Top Space / Bottom Space

Author: Lord Saber ©

Lord Saber's Web Site

More of Lord Saber's articles can be found on the D/s World E-zine.

This article is copyrighted to the stated author(s) and can not be reproduced, copied, reprinted, or posted without the consent of the author. It is used here with permission of the author.

 

I struggled mightily this time to get a column together. The last several weeks I've dealt with a couple colds, my computer getting hit with two different viruses, the death of a cousin, and several other such "minor traumas." I was thinking of taking this issue off, until I got inspiration from reading the latest column of a leatherman named Jack Rinella who regularly publishes his thoughts in an email newsletter called "Leatherviews," which you can find out more about at www.LeatherViews.com. In his latest column, he talks about "headspace" in D/s and play situations. And while I'm not going to quote Jack directly, it did prompt me to think about what "headspace" means to each of us.

And it prompted me to thinking about this thing we Doms call "Top and/or Dom space" and what subs call "bottom/sub space." There are times I do scenes, especially with someone I've played with for awhile, where they go off into some kind of "zone" or "space.". Bottoms often talk about zoming out, going deep into this mythical area called subspace. While I've had bottoms I've played with go there, I tend not to try to reach it, if only because when I play, I enjoy "the ride," as opposed to trying to reach for some mythical goal.

And yet there have been numerous times recently where I get into a groove when I play, where everything else melts away, and I'm in my "zone," where nothing else besides my partner and me matters. Of course external factors do matter to a point. A scene in a dungeon filled with writing, screaming enthusiastic players lends itself well to getting in a zone like that, the energy of each scene feeding off each other. Or even in a private residence, where it's just the two of you and you've taken the liberty hopefully of locking the doors, unplugging the phone, and generally ensuring the "real world" won't bother you.

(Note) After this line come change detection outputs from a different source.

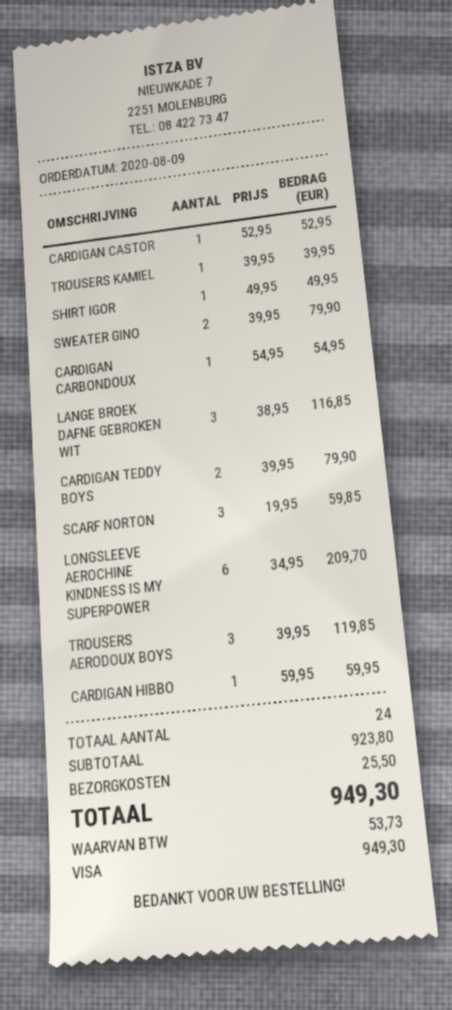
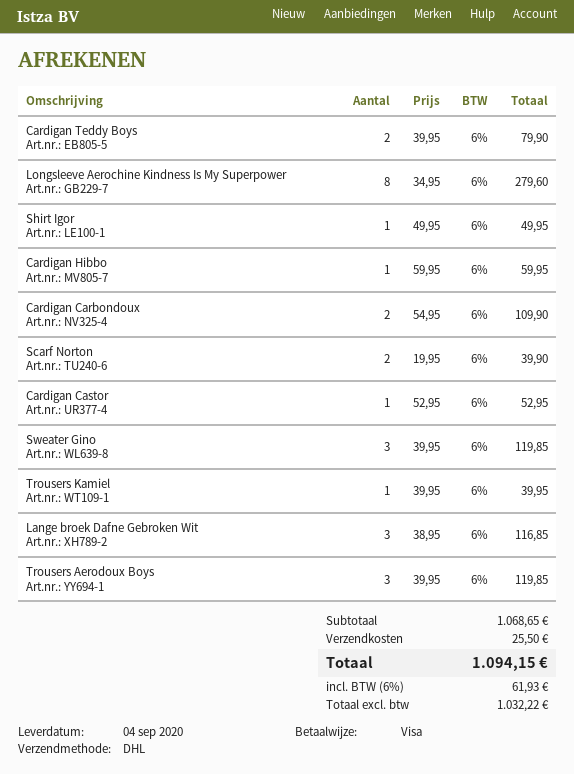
SWEATER GINO: 2 x 39.95 = 79.90 -> 3 x 39.95 = 119.85
CARDIGAN CARBONDOUX: 1 x 54.95 = 54.95 -> 2 x 54.95 = 109.90
SCARF NORTON: 3 x 19.95 = 59.85 -> 2 x 19.95 = 39.90
LONGSLEEVE AEROCHINE KINDNESS IS MY SUPERPOWER: 6 x 34.95 = 209.70 -> 8 x 34.95 = 279.60
subtotal: 923.80 -> 1068.65
tax: 53.73 -> 61.93
total: 949.30 -> 1094.15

Conversely, nothing kills a scene or this "zone" faster than any kind of interruption. I remember being in Dallas a couple years ago for an online chat channel party and doing a flogging scene with a nice lady in the corner of a hotel conference room. There I was getting a nice rhythm going, when all of a sudden one of the other guys there yells out "Hey LS, the Mariners are up 10-3 in the fourth, and the Huskies are ahead 40-7 against Miami!" Grrrrrrrrrrrrrrrr!!! I tried waving him off until finally I stared at him, and put a finger to my lips. He got my message. After my scene ended and I realized no one was even watching or caring much about what I was doing, I got rather depressed and crashed big time. There's a certain energy in playspaces, one that was severely lacking in that room that evening. Given the crowd, maybe that wasn't surprising.

For me, being in Top space makes me feel indestructible, kinda like the "hacker" in that James Bond movie where at its end he stands up and shouts, "I AM INVINCIBLE," only to get doused with liquid nitrogen and frozen to death instantly. So, no I wouldn't recommend you yelling that anywhere in public even if you feel that "high" after a scene. Even though it can be really tempting, people may tend to look at you funny. *s*

And for subs that go way deep, who can no longer speak and are off in their own little world during a scene, I'm sure it's much the same thing. Since I'm not a sub I can't speak to that. But still I'm sure they too are in their own zone. Getting that rhythm going and getting in that "zone" can be a wonderful thing for both Top and bottom.

And while getting there is "half the fun," maintaining it can also be a good thing, albeit fragile. Connecting with another person in scene is always a tricky thing. When it goes great, it's exquisite. When it doesn't work, it can be as I'm sure some of you know, a real drag.

So what happens if you don't attain this "nirvana?" Don't fret, don't feel you or your partner are "failures" because you didn't get there. Maybe one of you is tired, emotionally or physically, or again maybe there's not that connection there. And too, don't panic. Just keep on doing what you are in the scene. When I play, I play for the fun of it as I feel all of us should. BDSM is not about goals, or who should be what, it's about having fun. It's about improvising, making do with the toys and situation at hand. There have been a handful of times where I've somehow managed to keep a scene going well that I thought was going downhill fast by remaining calm and sticking to what I planned to do originally. Forgive the football analogy, but it's like a team getting a big lead, losing it, not panicking, just sticking to their game plan and eventually getting their lead back and winning the game.

If this column seems a bit rambly, I apologize. I'm dealing with random thoughts on what at times can be a randon subject.